Une technologie prometteuse, mais pas pour tout le monde
Après de nombreuses heures de test, les qualités de G-Sync Pulsar sont bien là : meilleur clarté de mouvement et meilleure lisibilité, à la fois sur des FPS nerveux mais aussi des jeux de gestion. Un constat qui n’est cependant pas si flagrant à très haute fréquence, tout simplement parce que ce niveau de performance s’adresse à la niche des joueurs compétitifs.

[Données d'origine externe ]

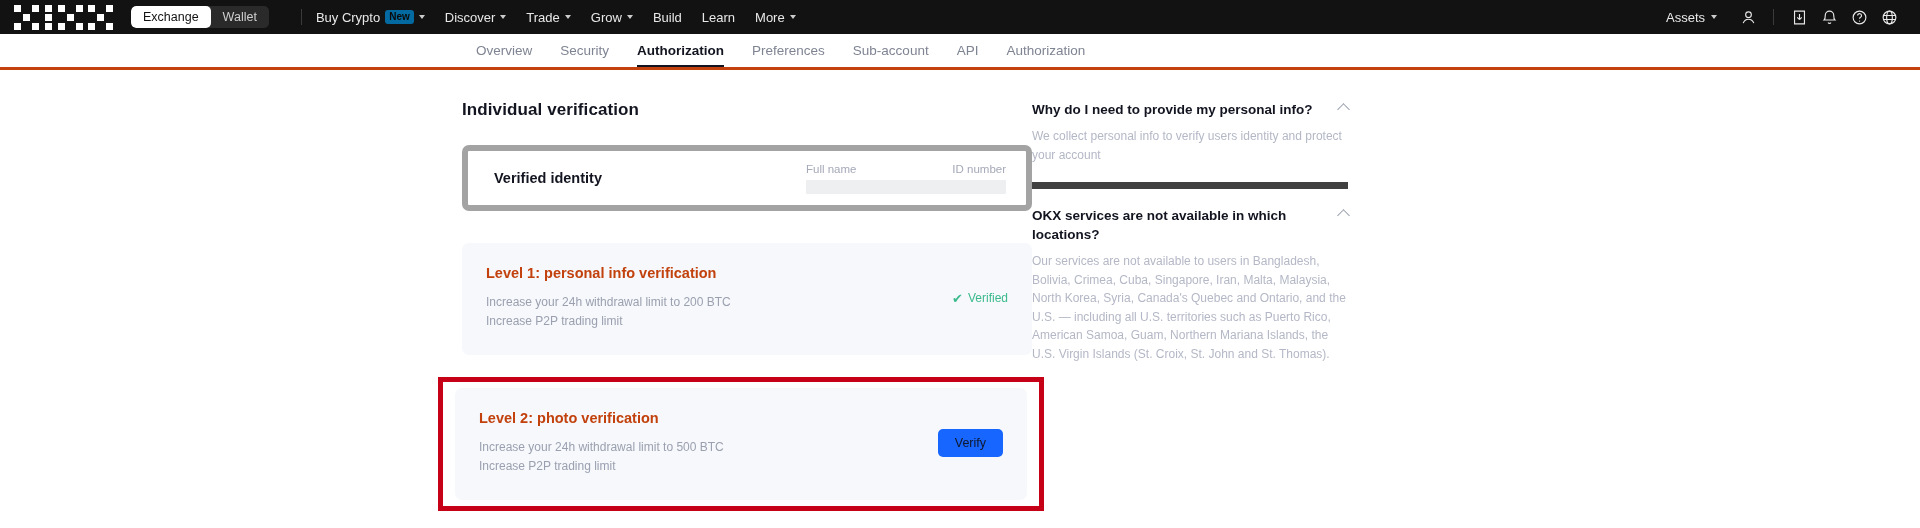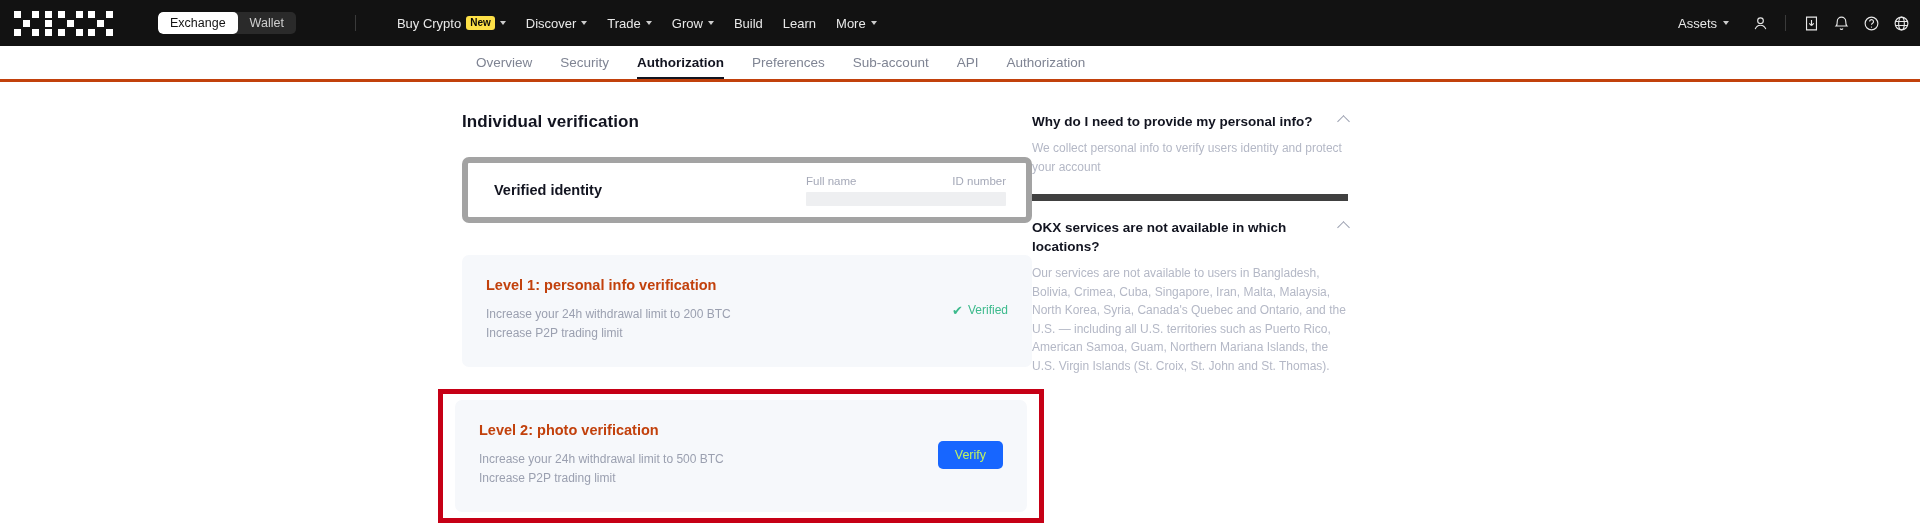--- a/index.html
+++ b/index.html
@@ -14,15 +14,14 @@
 
   
   .topbar {
-    height: 46px;
+    height: 34px;
     background: #121212;
     display: flex;
     align-items: center;
-    padding: 0 4px 0 14px;
+    padding: 0 16px 0 14px;
     color: #ffffff;
     font-size: 13px;
     white-space: nowrap;
-    gap: 27px;
   }
 
   .logo {

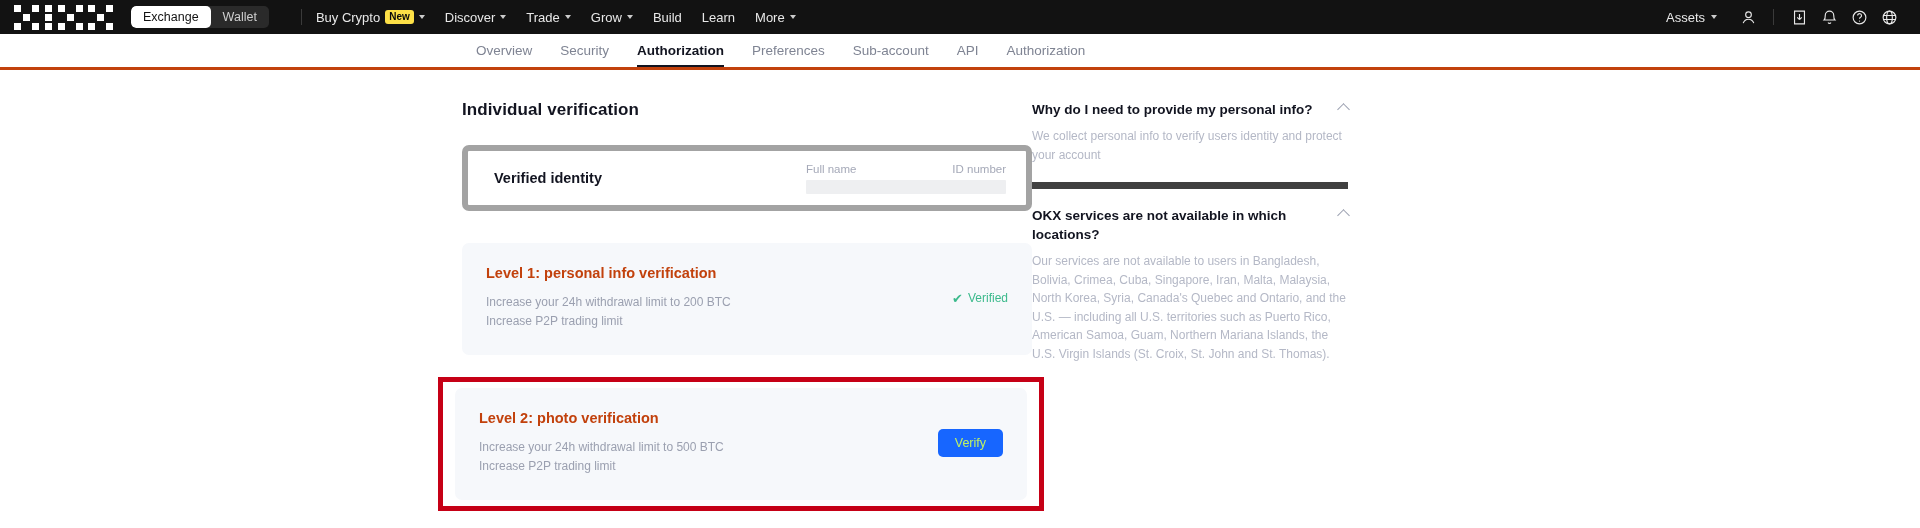--- a/index.html
+++ b/index.html
@@ -65,7 +65,7 @@
     font-size: 13px; color: #e8e8e8; cursor: pointer;
   }
   .badge-new {
-    background: #fde047;
+    background: #0369a1;
     color: #0a0a0a;
     font-size: 10px;
     font-weight: 600;

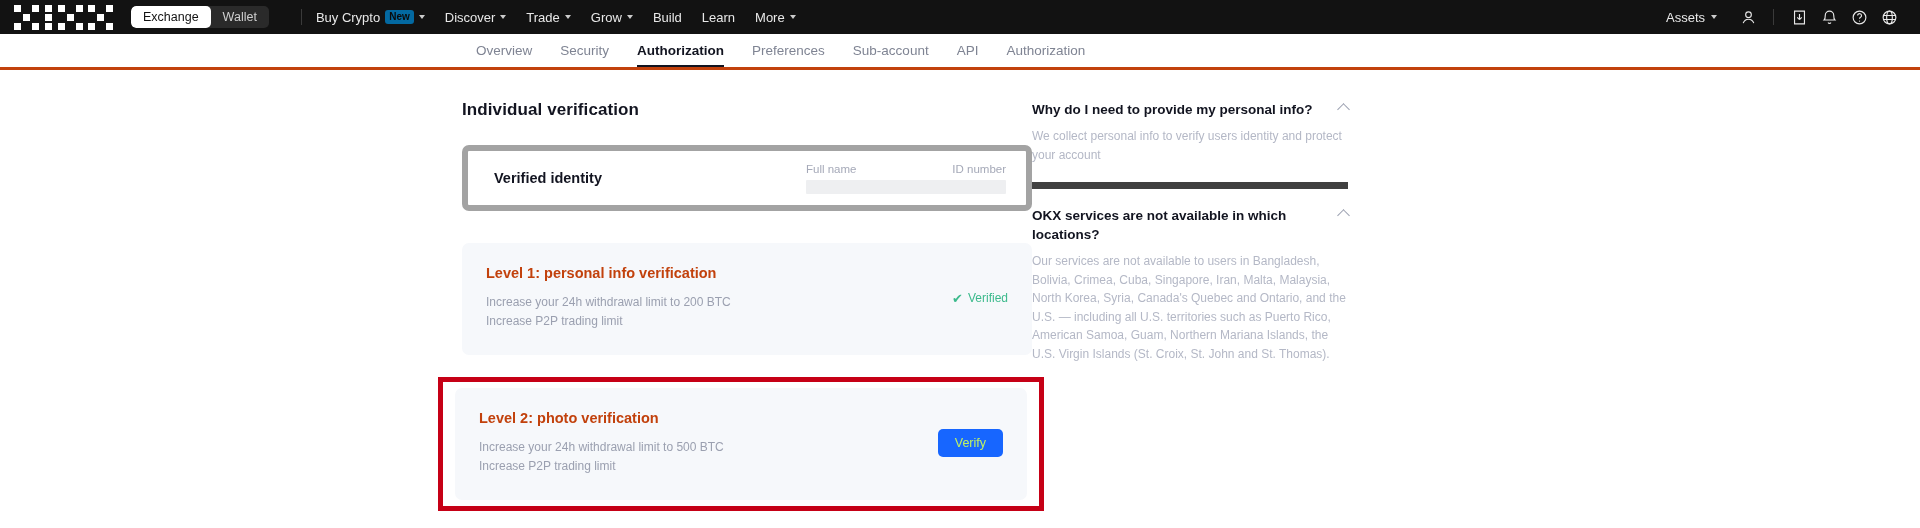--- a/index.html
+++ b/index.html
@@ -172,7 +172,7 @@
 
   .btn-verify {
     background: #1766ff;
-    color: #bef264;
+    color: #0f172a;
     font-size: 12.5px;
     border: none;
     border-radius: 5px;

G-Sync Pulsar corrige une vraie limitation des écrans LCD et donc à un besoin d’une bonne partie des joueurs. Si vous vous estimez sensible au moindre avantage visuel que peut vous apporter un écran, spécifiquement sur les phénomènes de flous et de ghosting, alors Pulsar saura vous convaincre.
Mais il se peut aussi que vous ne soyez pas dans la cible de Nvidia. S’il est aisément possible de relever les différences une fois G-Sync Pulsar activé sur deux écrans côte à côte, elles sont moins flagrantes une fois en jeu.
On espère sincèrement que Pulsar devienne un standard pour les écrans LCD compétitifs à l’avenir et qu’elle s’invite sur d’autres types de dalles comme le Mini-Led ou même l’Oled.